_Task directions_. Would you repeat the whole listing exactly, pictures excluded?
------------
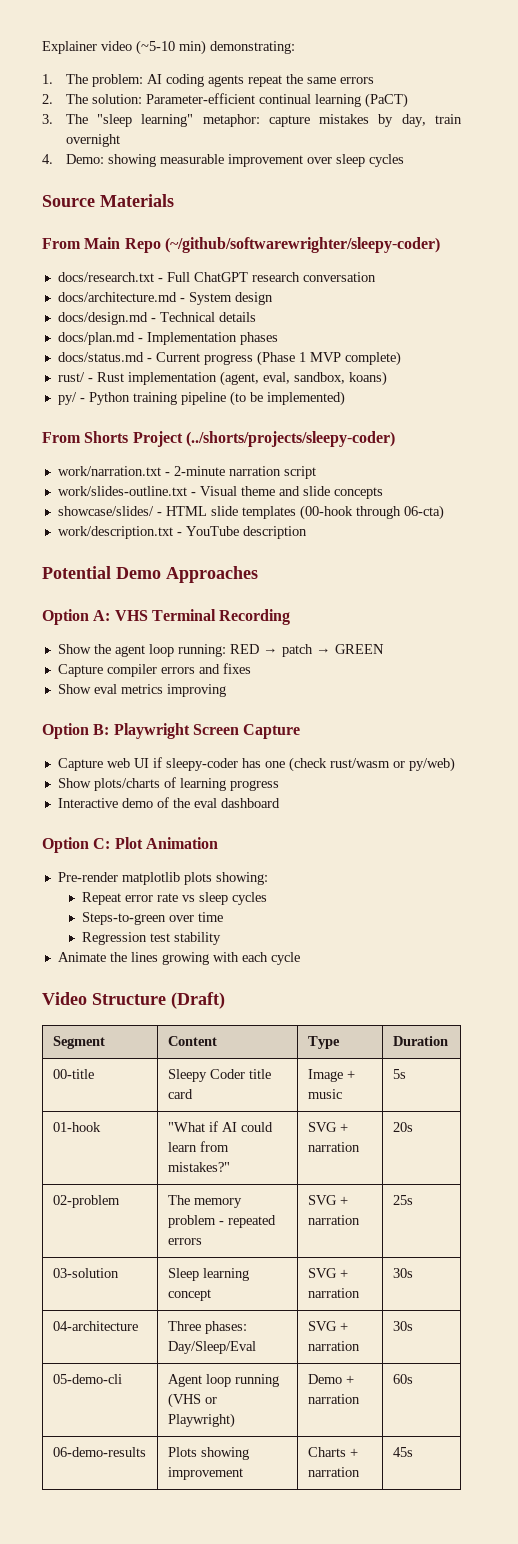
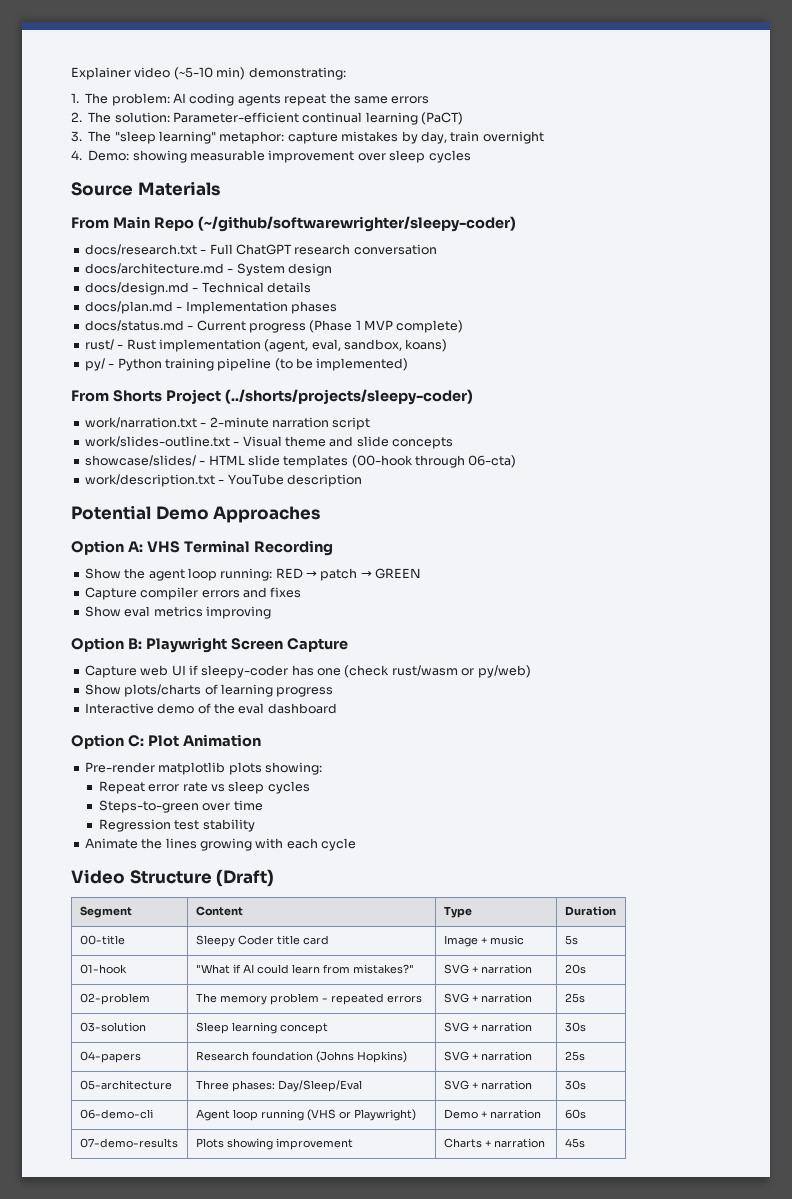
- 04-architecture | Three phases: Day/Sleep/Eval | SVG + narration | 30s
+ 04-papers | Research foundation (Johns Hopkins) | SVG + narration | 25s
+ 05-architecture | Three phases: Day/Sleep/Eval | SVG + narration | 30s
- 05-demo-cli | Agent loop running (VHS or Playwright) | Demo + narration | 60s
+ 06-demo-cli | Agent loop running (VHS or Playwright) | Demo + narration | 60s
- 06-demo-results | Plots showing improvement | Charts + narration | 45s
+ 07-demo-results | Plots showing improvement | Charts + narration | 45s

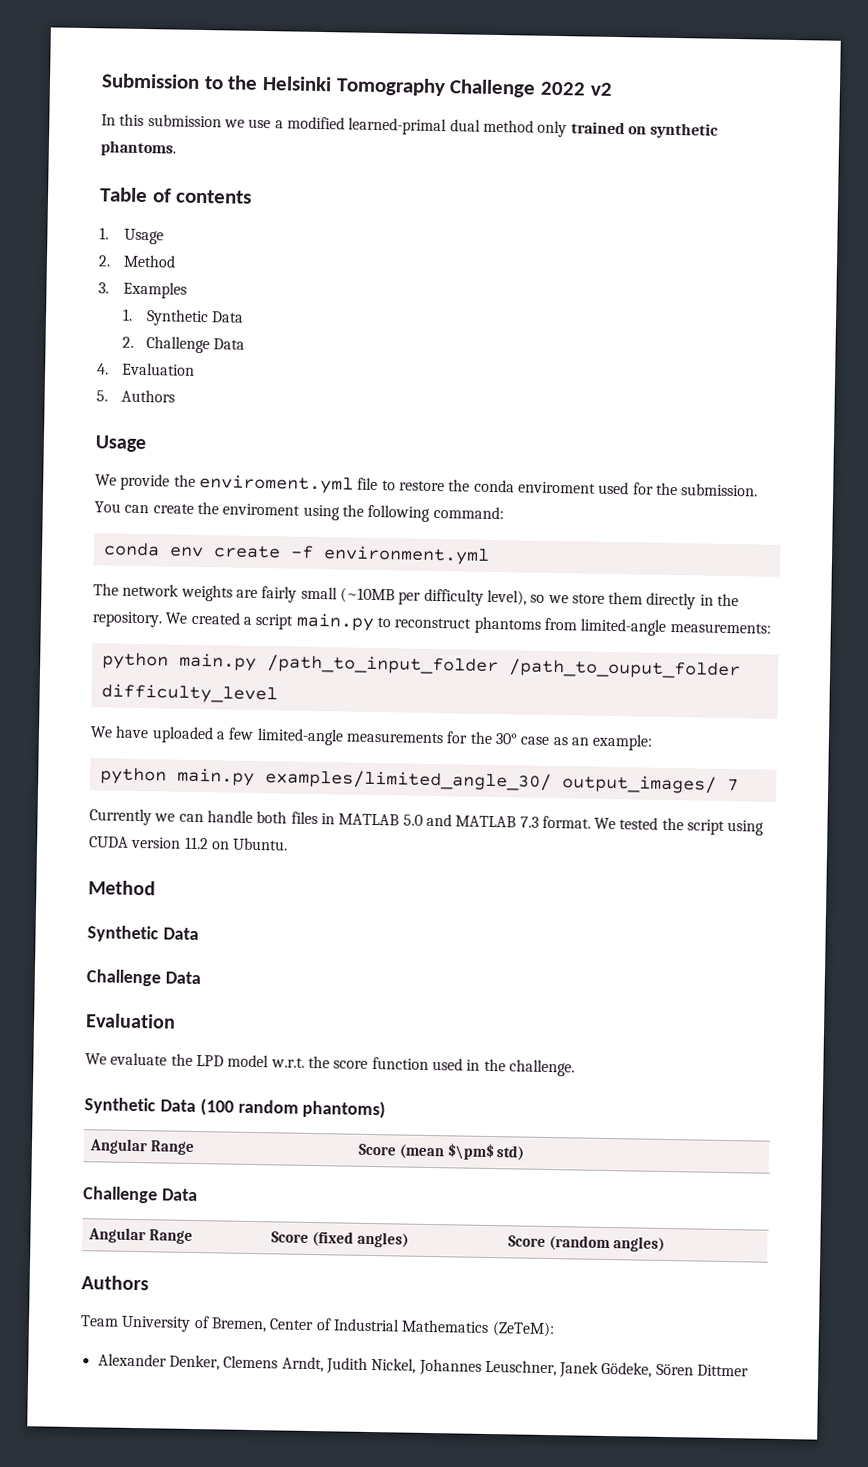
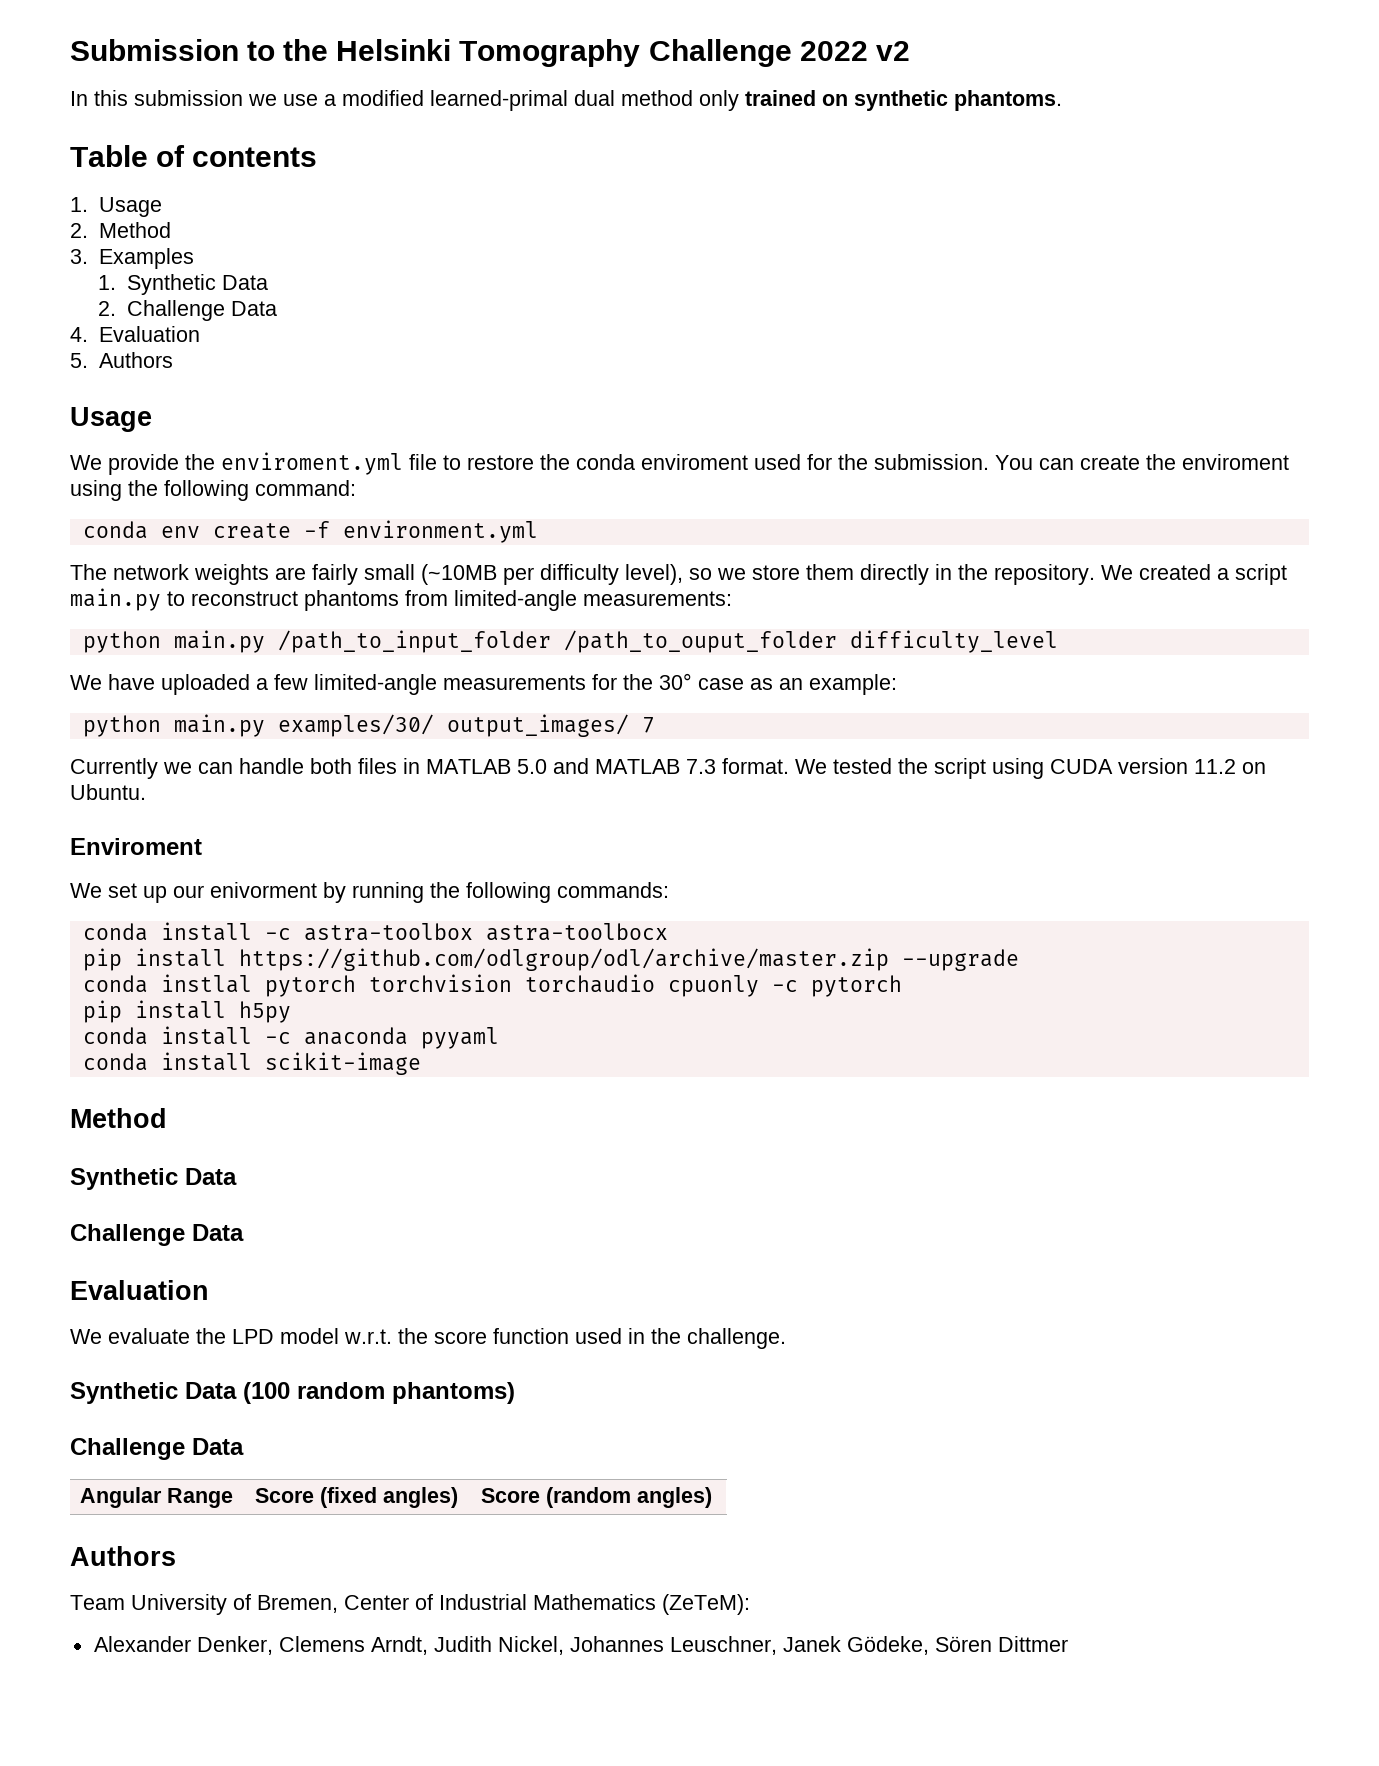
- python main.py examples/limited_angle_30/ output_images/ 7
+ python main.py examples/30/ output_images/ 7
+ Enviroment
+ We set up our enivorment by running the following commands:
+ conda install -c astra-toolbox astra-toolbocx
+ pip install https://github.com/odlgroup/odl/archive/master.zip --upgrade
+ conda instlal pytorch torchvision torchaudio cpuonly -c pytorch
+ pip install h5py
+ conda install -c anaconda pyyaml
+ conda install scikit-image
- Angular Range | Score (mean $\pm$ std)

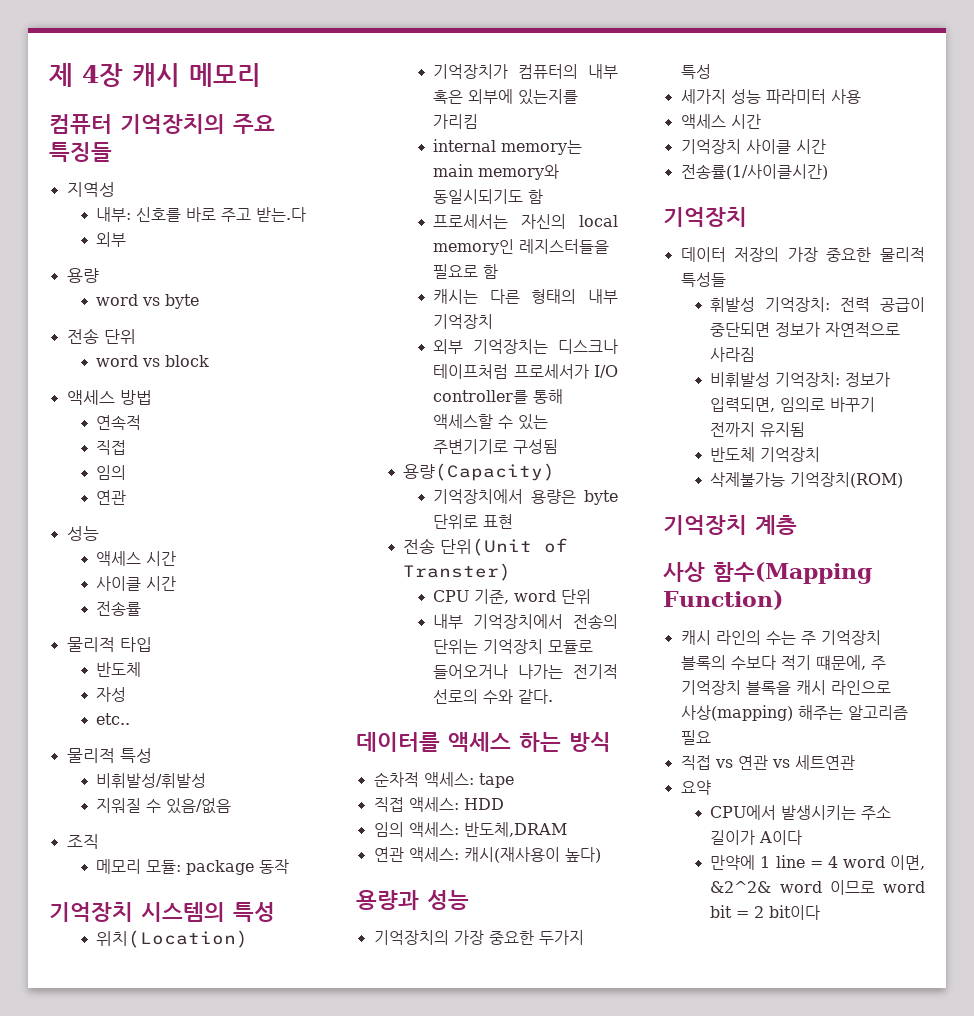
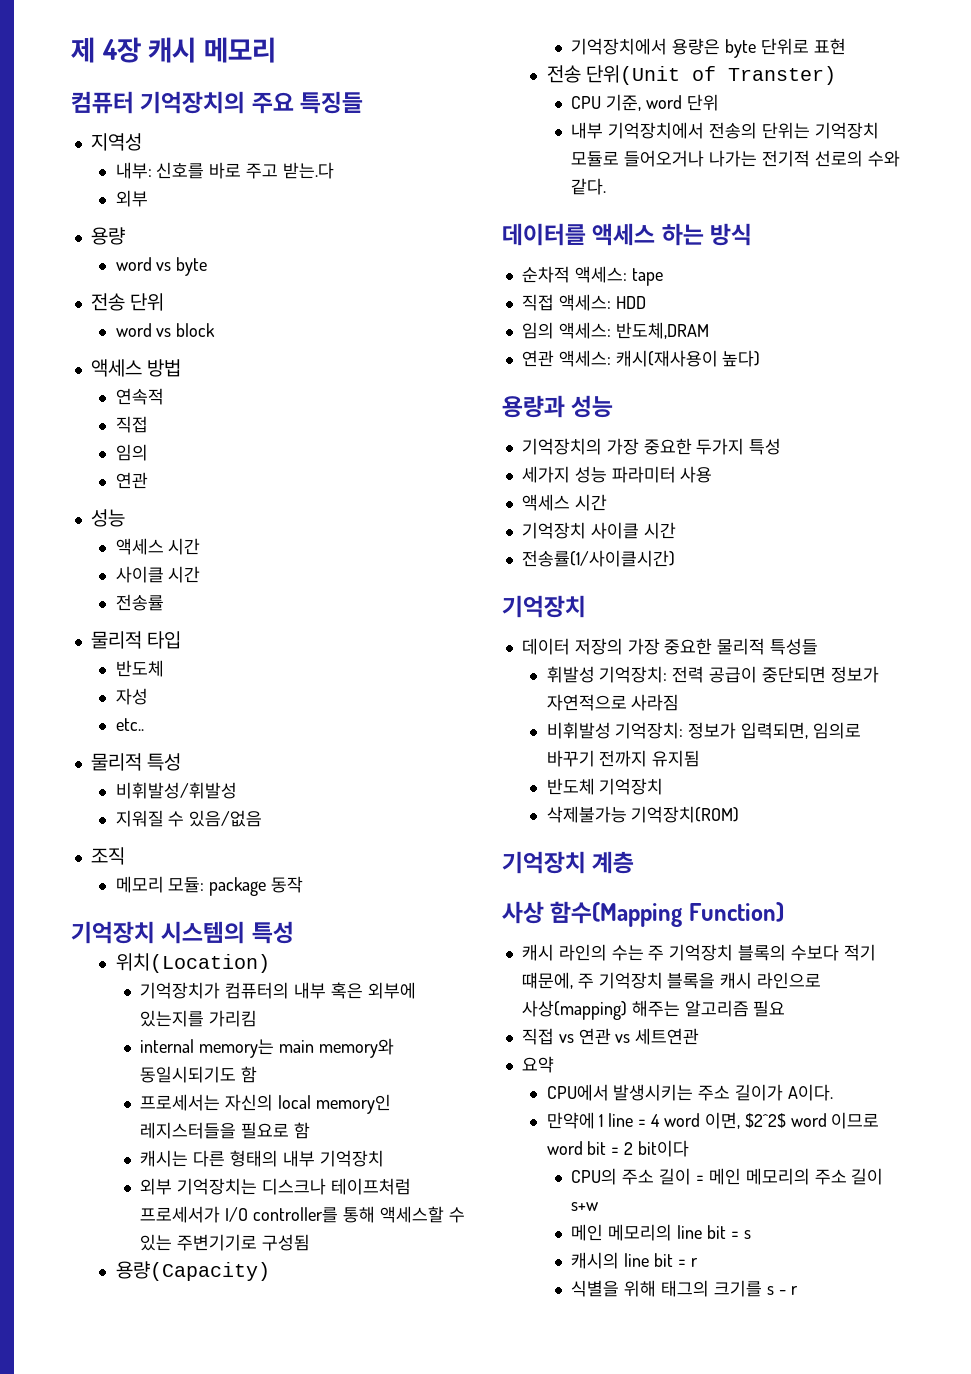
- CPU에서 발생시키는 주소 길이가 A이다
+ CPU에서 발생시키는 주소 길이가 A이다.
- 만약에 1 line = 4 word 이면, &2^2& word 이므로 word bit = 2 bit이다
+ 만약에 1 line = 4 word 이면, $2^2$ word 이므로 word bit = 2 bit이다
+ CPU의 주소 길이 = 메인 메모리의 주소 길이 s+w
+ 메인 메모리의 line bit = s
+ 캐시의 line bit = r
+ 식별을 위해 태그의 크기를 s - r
------------
_Written solution_.
- 04-architecture | Three phases: Day/Sleep/Eval | SVG + narration | 30s
+ 04-papers | Research foundation (Johns Hopkins) | SVG + narration | 25s
+ 05-architecture | Three phases: Day/Sleep/Eval | SVG + narration | 30s
- 05-demo-cli | Agent loop running (VHS or Playwright) | Demo + narration | 60s
+ 06-demo-cli | Agent loop running (VHS or Playwright) | Demo + narration | 60s
- 06-demo-results | Plots showing improvement | Charts + narration | 45s
+ 07-demo-results | Plots showing improvement | Charts + narration | 45s

- python main.py examples/limited_angle_30/ output_images/ 7
+ python main.py examples/30/ output_images/ 7
+ Enviroment
+ We set up our enivorment by running the following commands:
+ conda install -c astra-toolbox astra-toolbocx
+ pip install https://github.com/odlgroup/odl/archive/master.zip --upgrade
+ conda instlal pytorch torchvision torchaudio cpuonly -c pytorch
+ pip install h5py
+ conda install -c anaconda pyyaml
+ conda install scikit-image
- Angular Range | Score (mean $\pm$ std)

- CPU에서 발생시키는 주소 길이가 A이다
+ CPU에서 발생시키는 주소 길이가 A이다.
- 만약에 1 line = 4 word 이면, &2^2& word 이므로 word bit = 2 bit이다
+ 만약에 1 line = 4 word 이면, $2^2$ word 이므로 word bit = 2 bit이다
+ CPU의 주소 길이 = 메인 메모리의 주소 길이 s+w
+ 메인 메모리의 line bit = s
+ 캐시의 line bit = r
+ 식별을 위해 태그의 크기를 s - r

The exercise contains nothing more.